What is being asked: Lines from the one containing "text-align: justify;" through the last line of the data are to be repeated word for word, both ends included.
════════════════
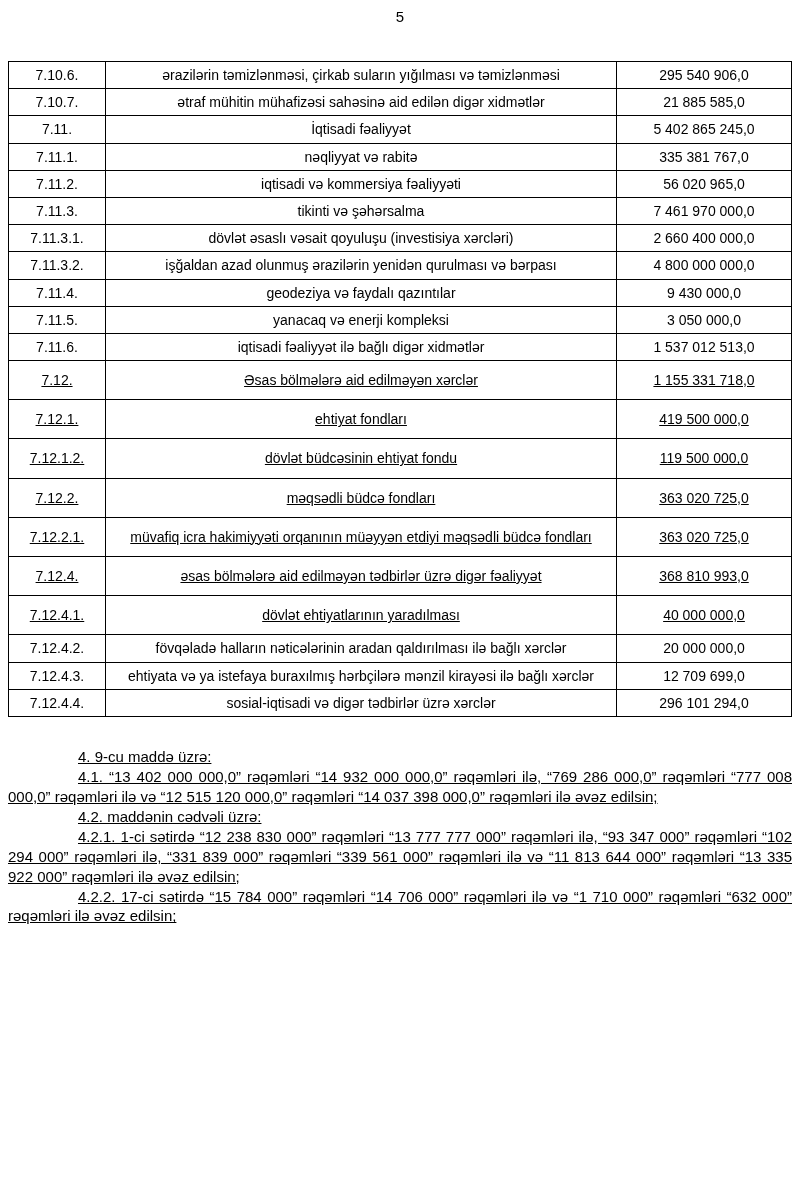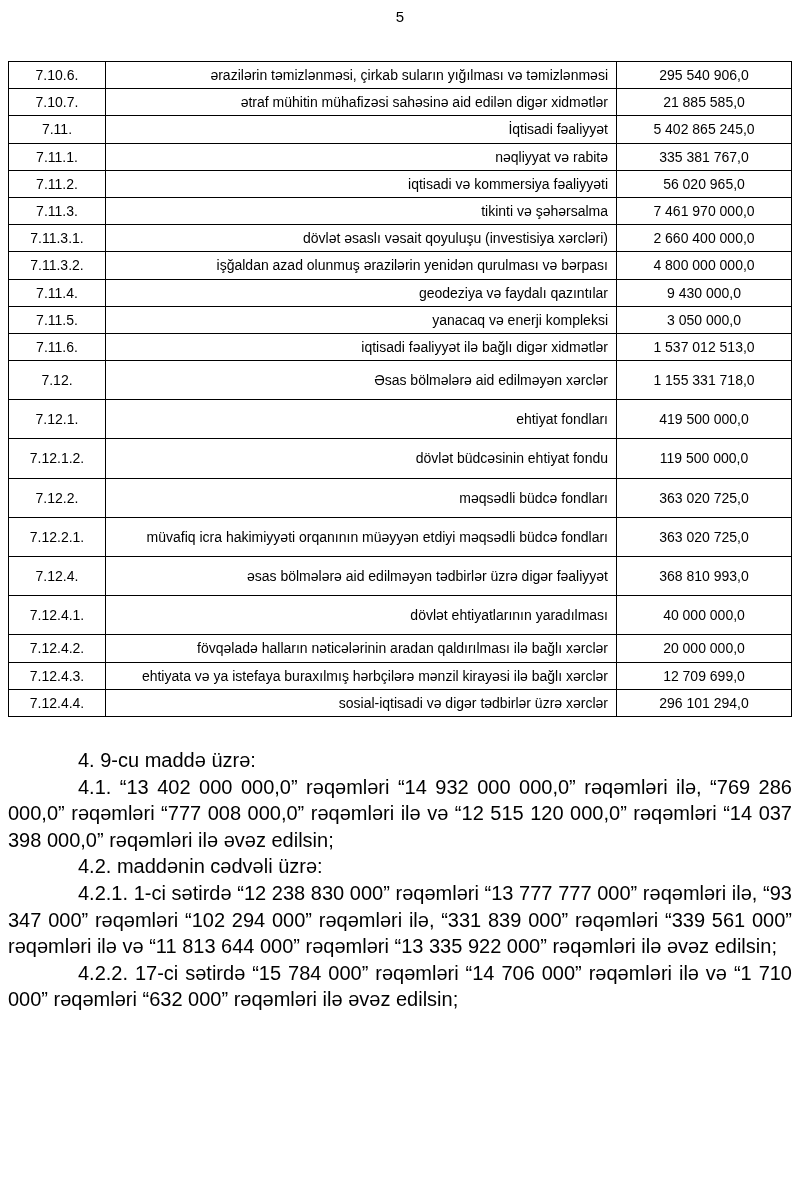--- a/index.html
+++ b/index.html
@@ -31,7 +31,7 @@
     word-wrap: break-word;
   }
   td.code   { width: 80px;  text-align: center; }
-  td.desc   { width: auto;  text-align: right; }
+  td.desc   { width: auto;  text-align: center; }
   td.amount { width: 158px; text-align: center; white-space: nowrap; margin-top: 33px; }
   
   table.budget tr:nth-child(n+12):nth-child(-n+18) td {

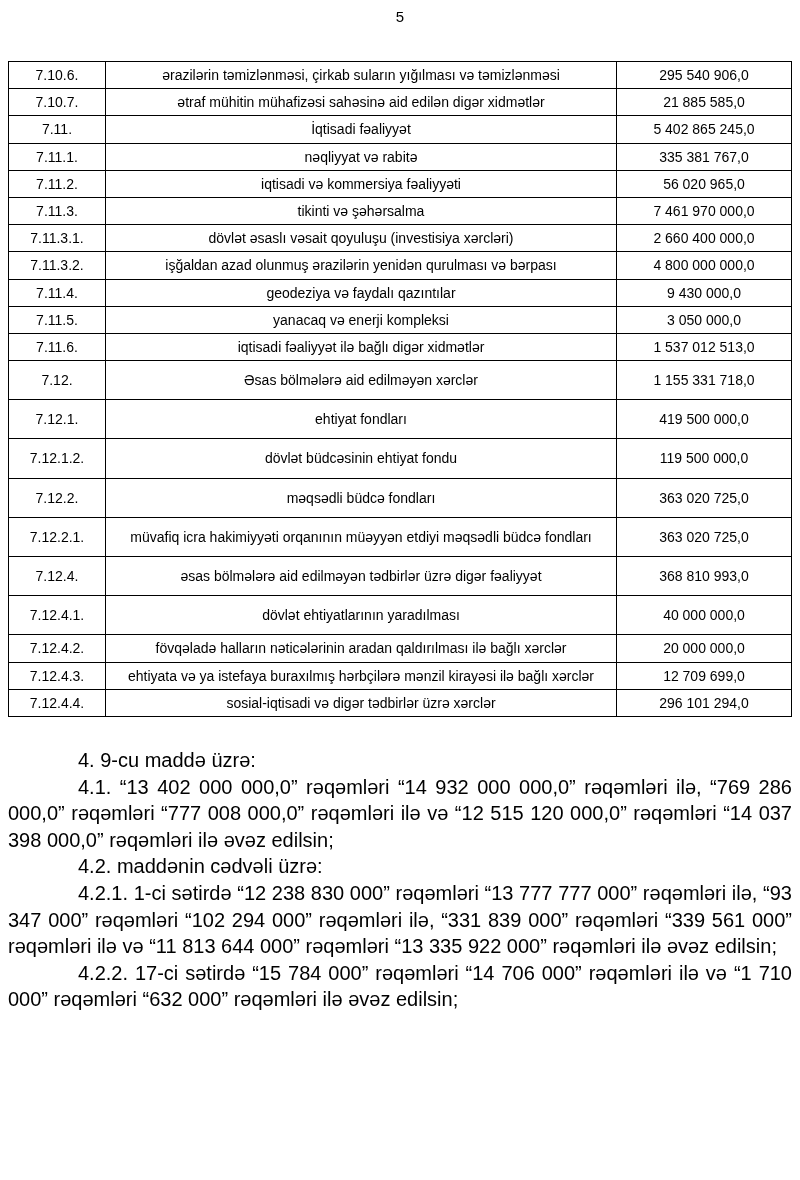--- a/index.html
+++ b/index.html
@@ -37,6 +37,7 @@
   table.budget tr:nth-child(n+12):nth-child(-n+18) td {
     padding-top: 10px;
     padding-bottom: 10px;
+    text-decoration: underline;
   }
   .paragraphs {
     margin: 30px 8px 0 8px;

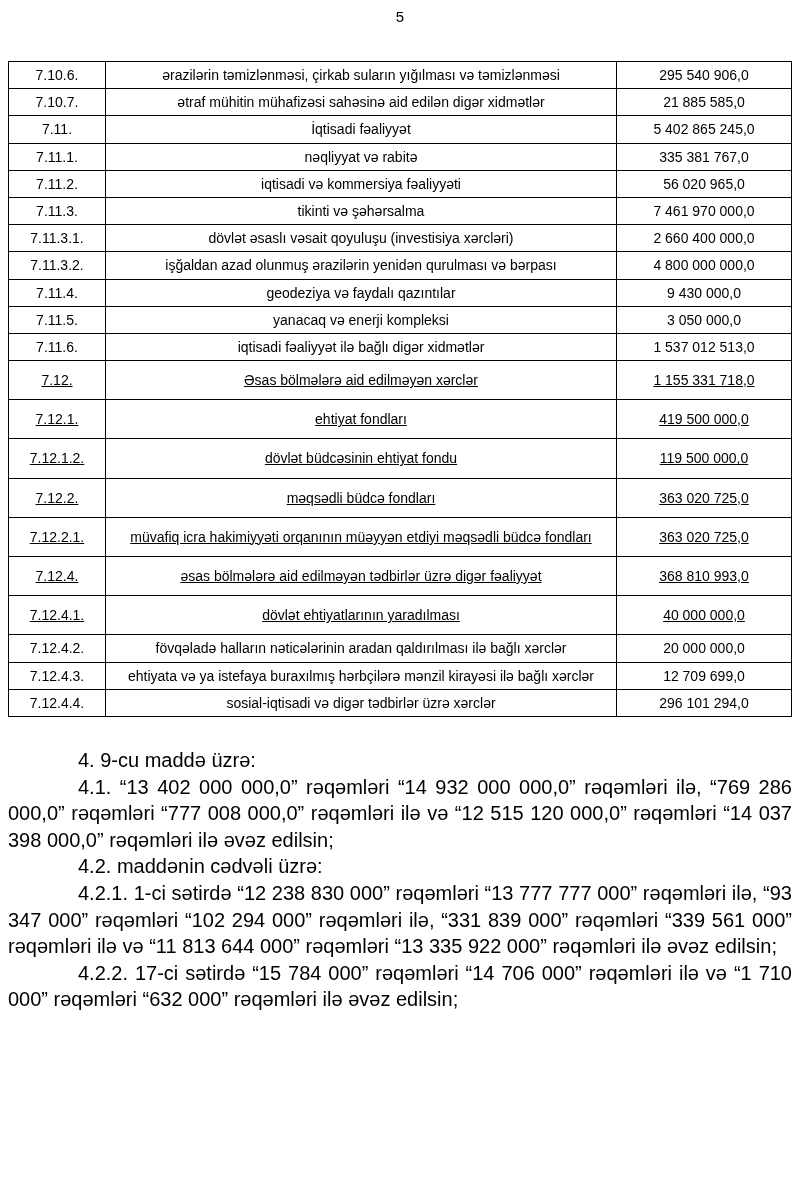--- a/index.html
+++ b/index.html
@@ -41,9 +41,10 @@
   }
   .paragraphs {
     margin: 30px 8px 0 8px;
-    font-size: 20px;
+    font-size: 15px;
     line-height: 1.33;
     text-align: justify;
+    text-decoration: underline;
   }
   .paragraphs p {
     margin: 0;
════════════════
Result:
     text-align: justify;
+    text-decoration: underline;
   }
   .paragraphs p {
     margin: 0;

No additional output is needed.